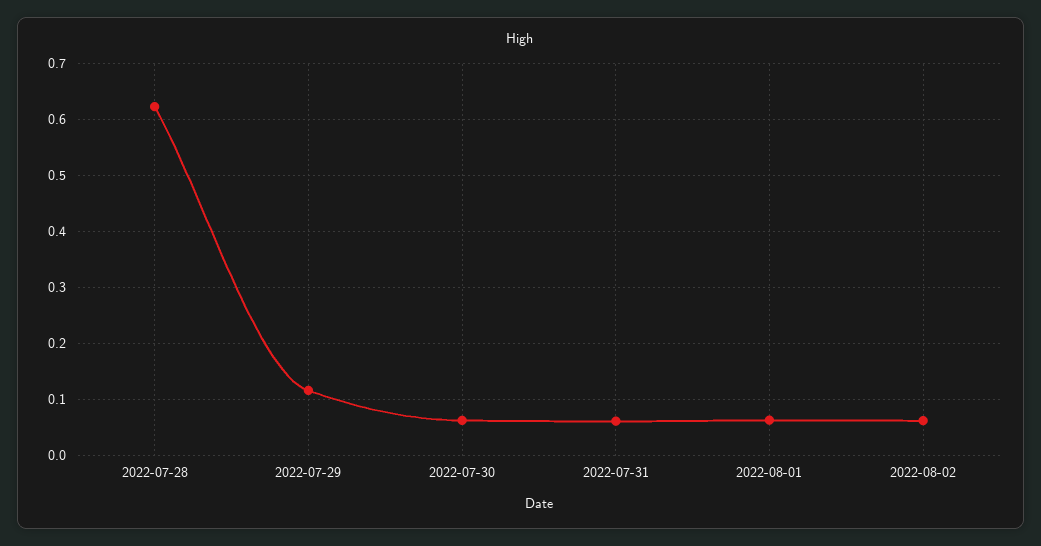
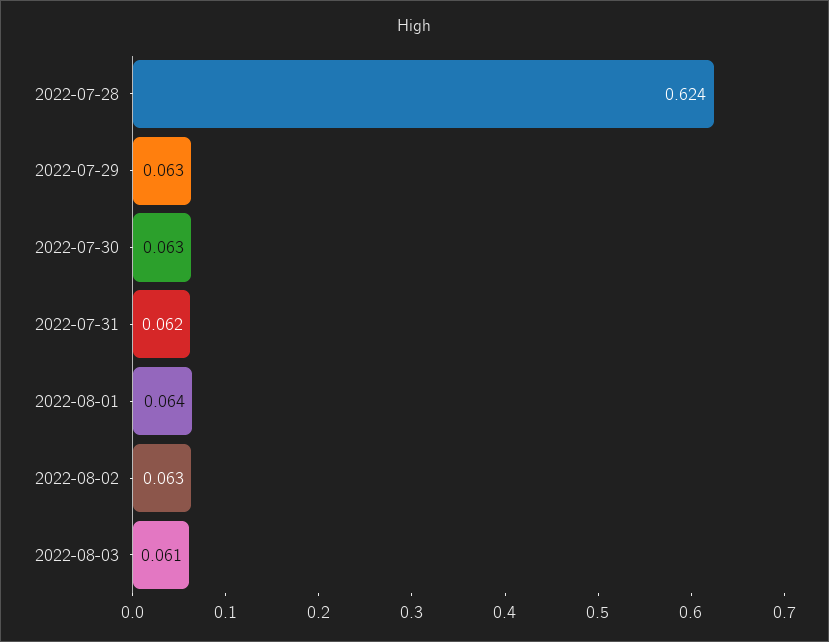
2022-07-29: 0.12 -> 0.063
2022-08-03: none -> 0.061

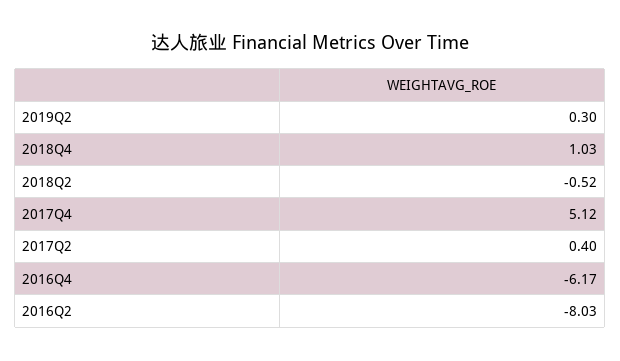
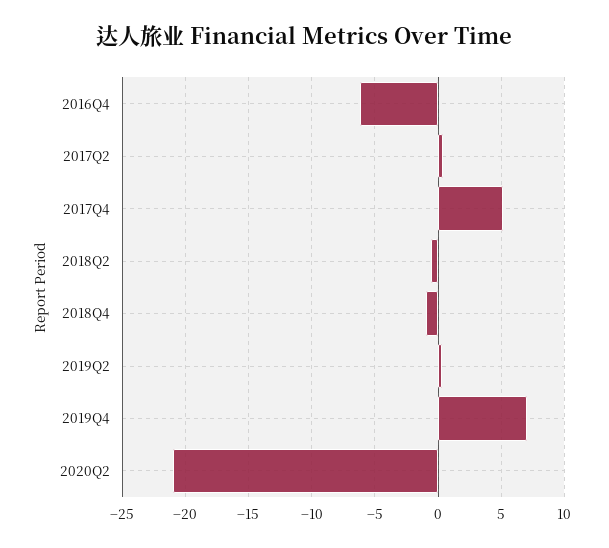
2018Q4: 1.03 -> -1
2016Q2: -8.03 -> none
2019Q4: none -> 7
2020Q2: none -> -21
____
What you will do:
Each record above must be retyped exactly, minus its pictures.

Output:
2022-07-29: 0.12 -> 0.063
2022-08-03: none -> 0.061

2018Q4: 1.03 -> -1
2016Q2: -8.03 -> none
2019Q4: none -> 7
2020Q2: none -> -21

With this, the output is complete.